> Problem details
An exact transcription of all the data is required; the pictures are to be left out.

> Records provided
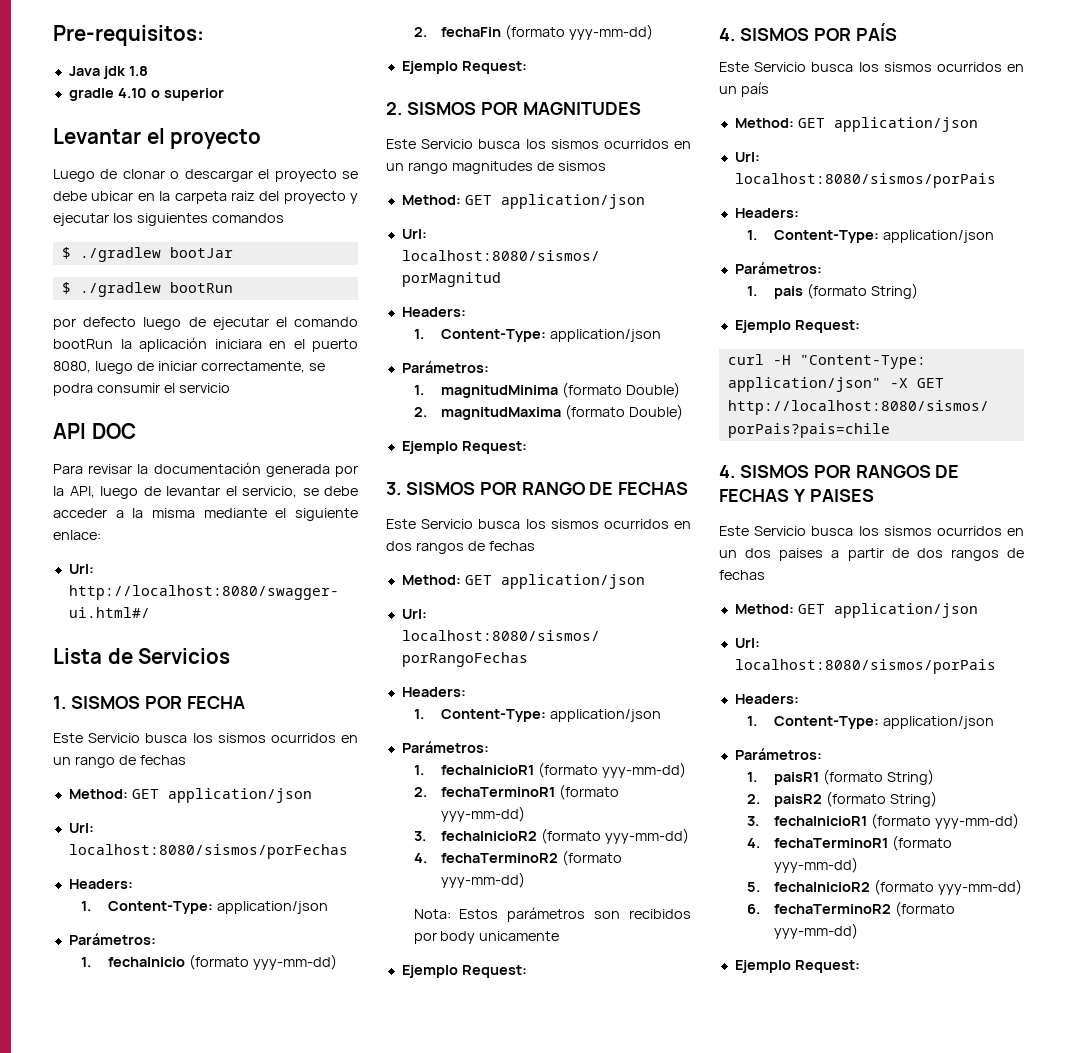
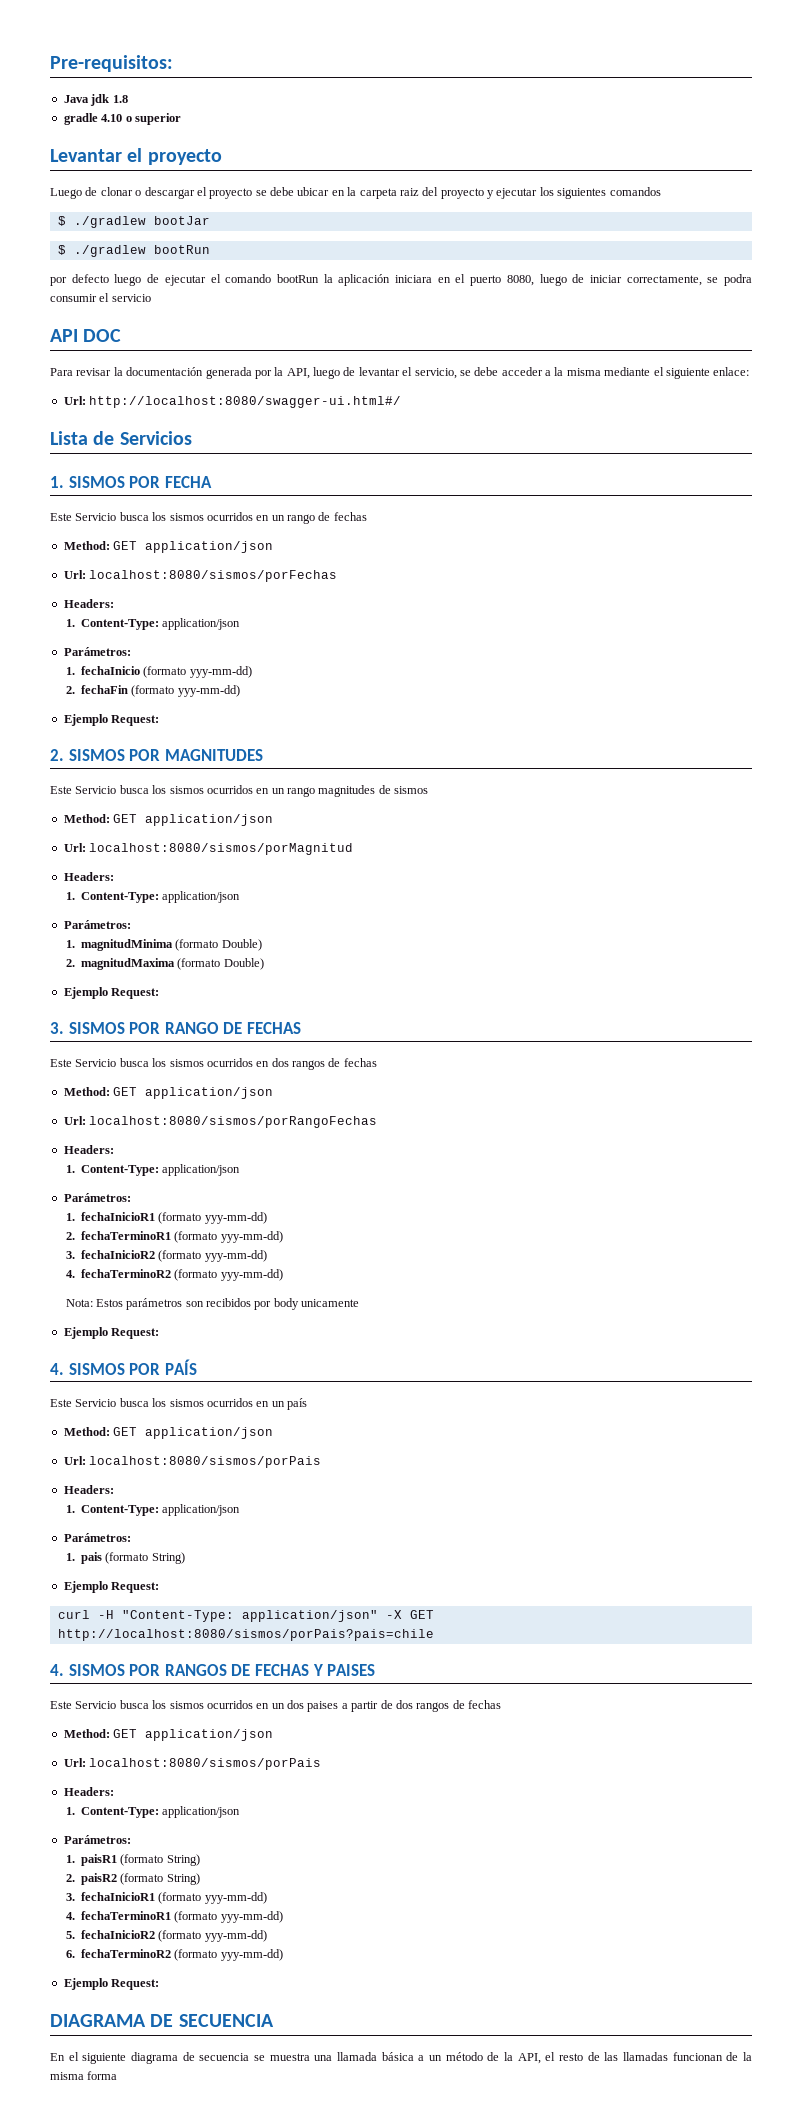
+ DIAGRAMA DE SECUENCIA
+ En el siguiente diagrama de secuencia se muestra una llamada básica a un método de la API, el resto de las llamadas funcionan de la misma forma

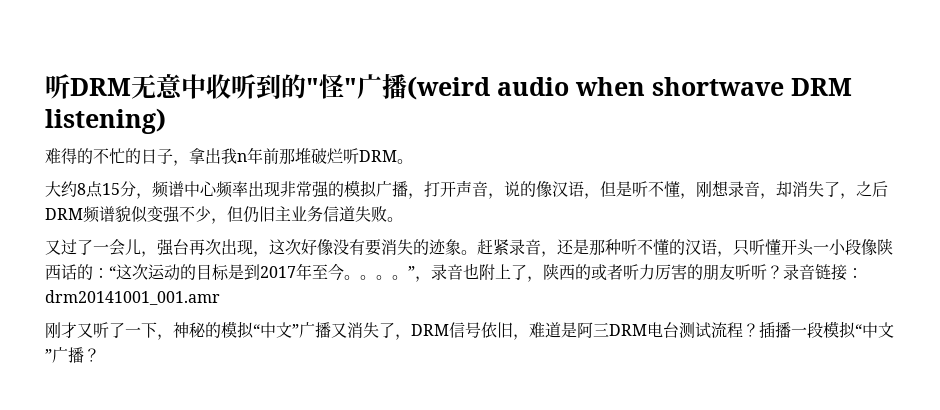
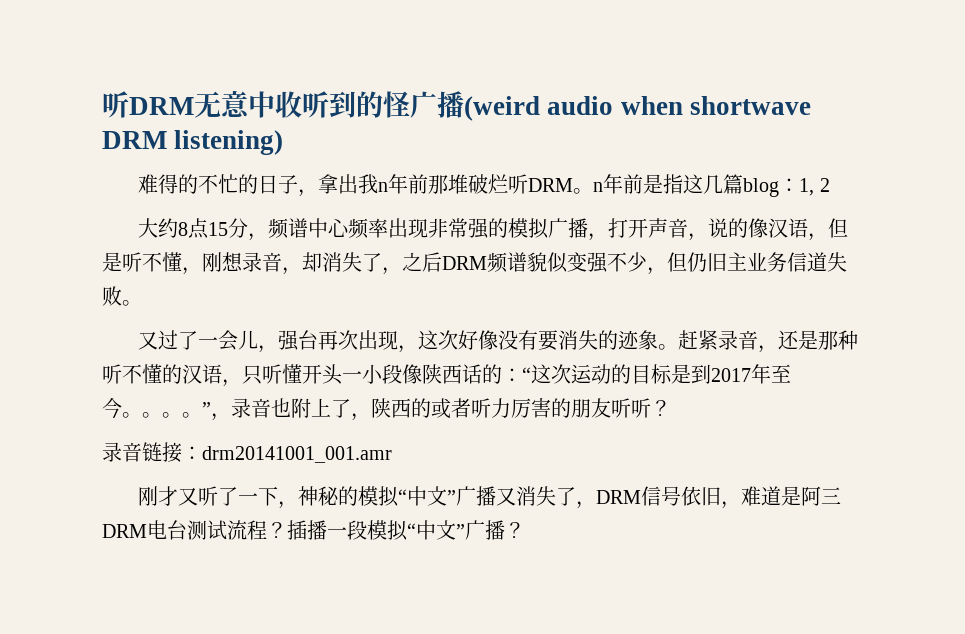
- 听DRM无意中收听到的"怪"广播(weird audio when shortwave DRM listening)
+ 听DRM无意中收听到的怪广播(weird audio when shortwave DRM listening)
- 难得的不忙的日子，拿出我n年前那堆破烂听DRM。
+ 难得的不忙的日子，拿出我n年前那堆破烂听DRM。n年前是指这几篇blog：1, 2
- 。”，录音也附上了，陕西的或者听力厉害的朋友听听？录音链接：drm20141001_001.amr
+ 。”，录音也附上了，陕西的或者听力厉害的朋友听听？
+ 录音链接：drm20141001_001.amr

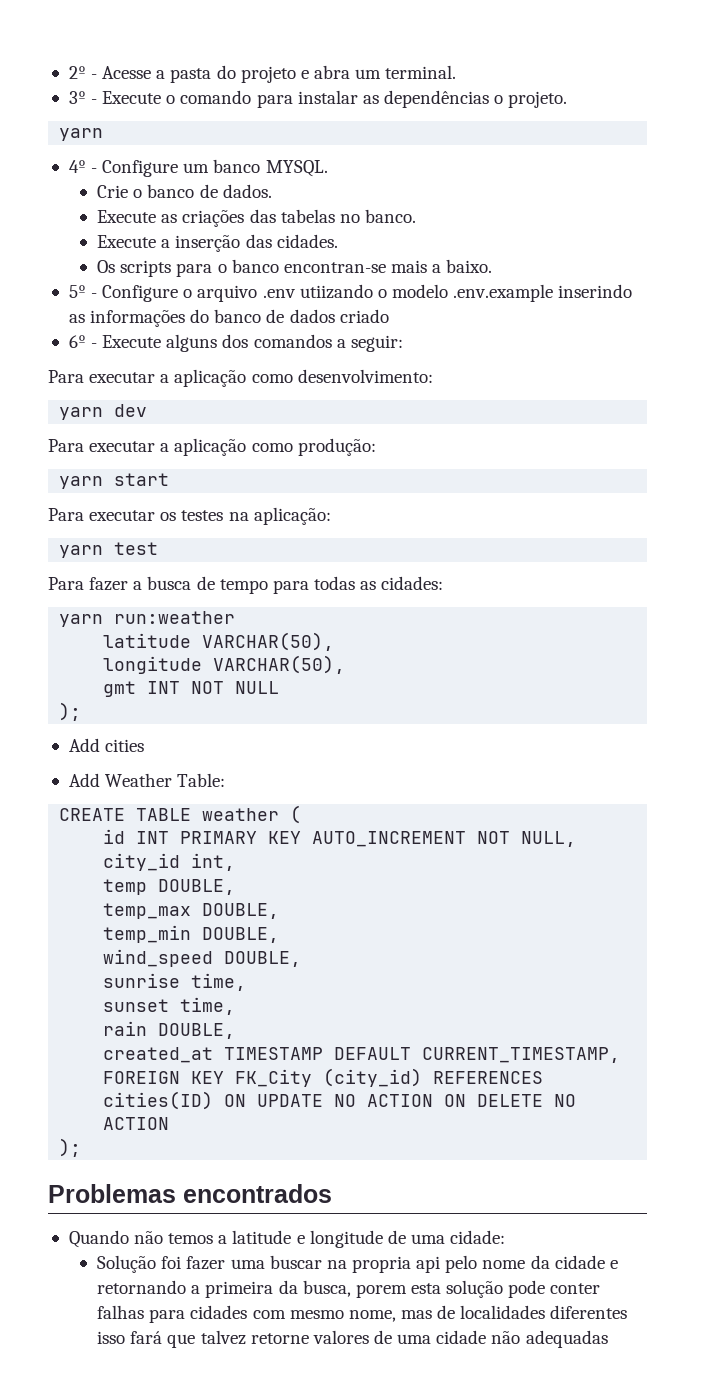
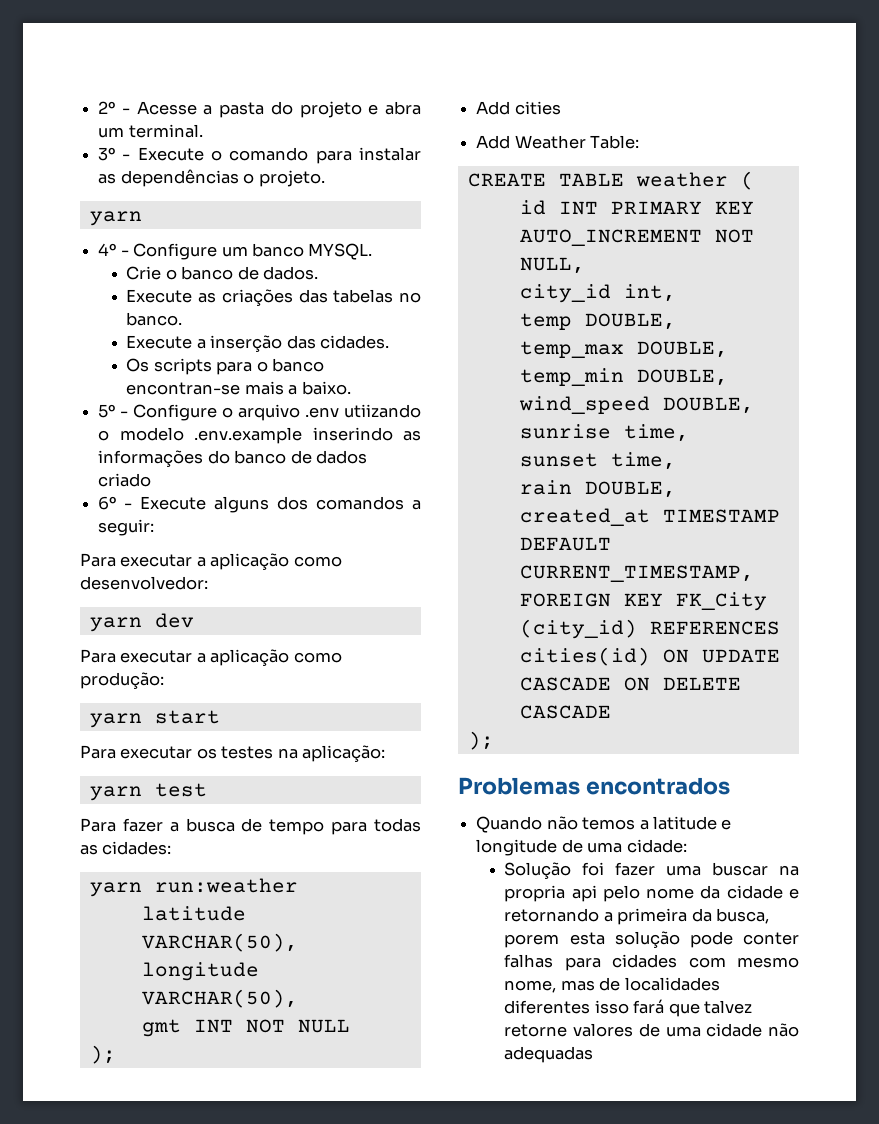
- Para executar a aplicação como desenvolvimento:
+ Para executar a aplicação como desenvolvedor:
- FOREIGN KEY FK_City (city_id) REFERENCES cities(ID) ON UPDATE NO ACTION ON DELETE NO ACTION
+ FOREIGN KEY FK_City (city_id) REFERENCES cities(id) ON UPDATE CASCADE ON DELETE CASCADE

> Result of this exercise
+ DIAGRAMA DE SECUENCIA
+ En el siguiente diagrama de secuencia se muestra una llamada básica a un método de la API, el resto de las llamadas funcionan de la misma forma

- 听DRM无意中收听到的"怪"广播(weird audio when shortwave DRM listening)
+ 听DRM无意中收听到的怪广播(weird audio when shortwave DRM listening)
- 难得的不忙的日子，拿出我n年前那堆破烂听DRM。
+ 难得的不忙的日子，拿出我n年前那堆破烂听DRM。n年前是指这几篇blog：1, 2
- 。”，录音也附上了，陕西的或者听力厉害的朋友听听？录音链接：drm20141001_001.amr
+ 。”，录音也附上了，陕西的或者听力厉害的朋友听听？
+ 录音链接：drm20141001_001.amr

- Para executar a aplicação como desenvolvimento:
+ Para executar a aplicação como desenvolvedor:
- FOREIGN KEY FK_City (city_id) REFERENCES cities(ID) ON UPDATE NO ACTION ON DELETE NO ACTION
+ FOREIGN KEY FK_City (city_id) REFERENCES cities(id) ON UPDATE CASCADE ON DELETE CASCADE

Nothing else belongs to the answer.